Yeah, I mean, let me go back and first, like, push up what you said. So I think one of the most important things I learned from a lot of the historians I'm reading here in this field called science and technology studies is this idea that a lot of the times there are things that people make, that are decisions that people make, right? that go into information infrastructure.
And when they enter information infrastructure, we forget they're there and we forget that there were decisions people made. And then we just think that's the way the world is, right? So one of my favorite examples, this is new, it's not in the book because I just ended up talking about it in class because of a reading. A philosopher named Felipe was in a discussion of like,
Values and Measurement, about how measurements themselves can be value-laden and political, talks about the idea that intelligence is a measurable quality.

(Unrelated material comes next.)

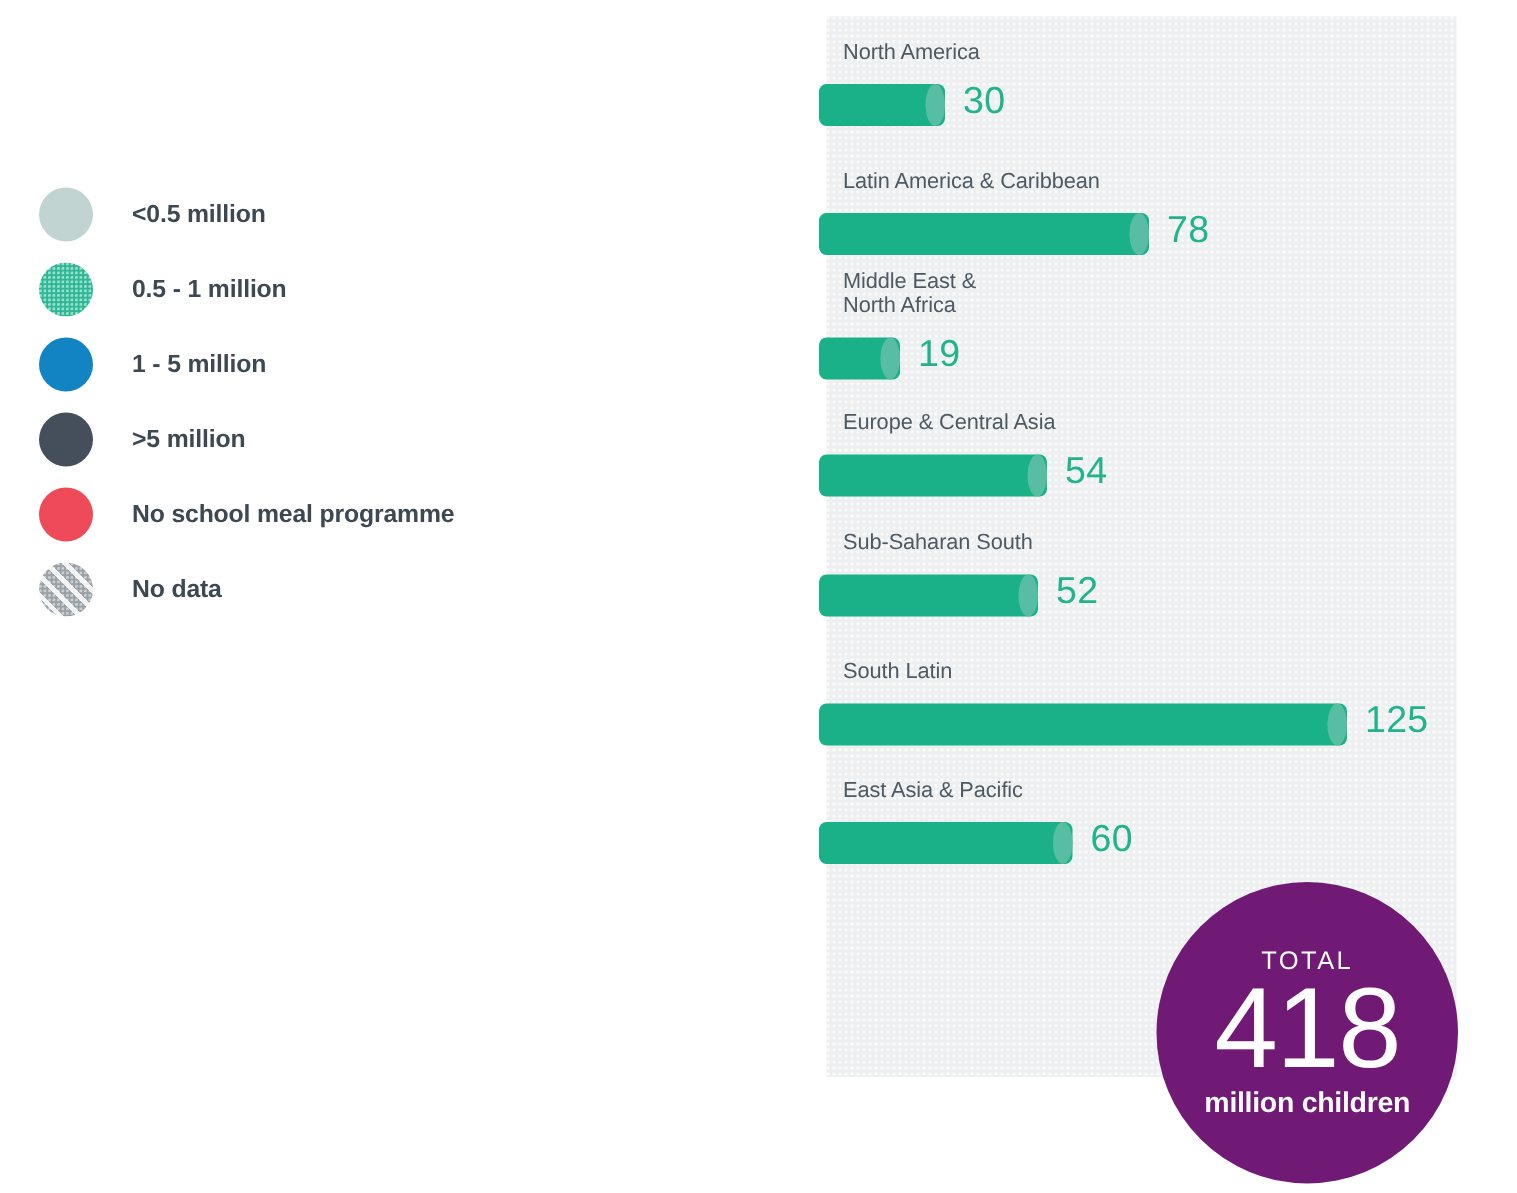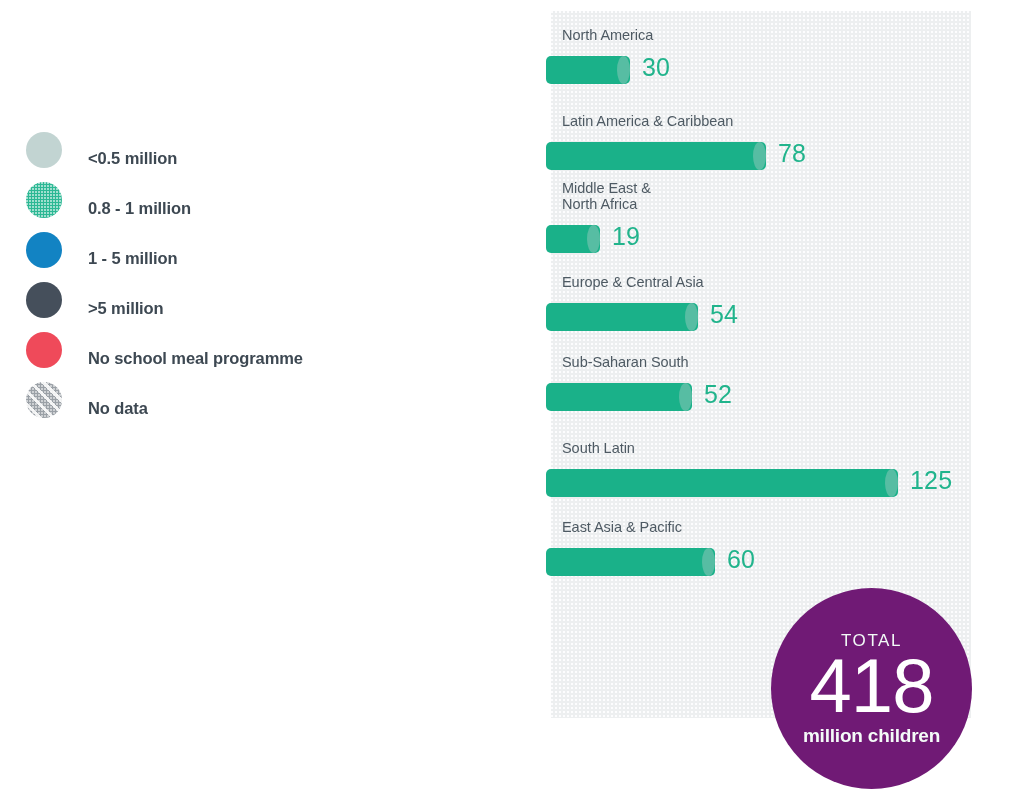"<0.5 million" .legend-row { align-items: flex-end -> center }
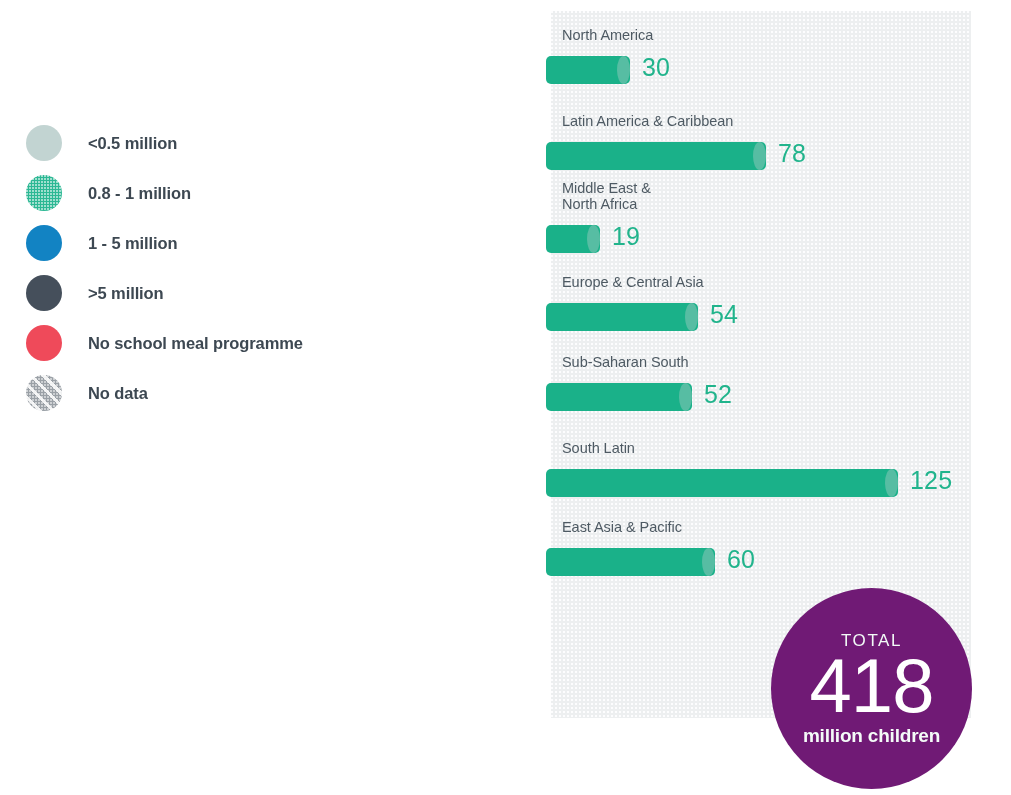"0.8 - 1 million" span.legend-label { text: 0.8 -> 0.5 }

And I think when people talk about IQ tests, they already know something like, oh, IQ tests are biased, they're biased on racial grounds, they're biased on gender grounds.
But there's another even deeper underlying thought that he's pushing, which is the very idea that there's one thing, one quality that's intelligence, that's measurable, and that we can point to and say that's the general quality that cross-cuts everything and lasts over your life, that's a very specific way of thinking about the world. There's very different ways of thinking about the world.
You could think about the world as one in which there's hundreds of different capacities, which are important in different contexts, and which were measurable independently, right? But instead, we've done this thing where we've squashed them into one thing, and we've made decisions about how they're ranked. So I think...
It took me a while to realize this, but our intelligence testing and measurement system tends to highly weight logic and mathematical ability and tends to weight barely, if at all, emotional sensitivity, right? That's built into the scheme. But if that enters your background infrastructure, you just might walk around and think like, oh, that's just what intelligence is.
There weren't any decisions that were made in that. That's just how nature is. That's what intelligence is. And I should just accept that. Yeah. And so I think a lot of the stuff you're talking about is completely right. That in many cases, in many cases, what's going on is that the world has given us a scoring system and it's programmed it in a particular way.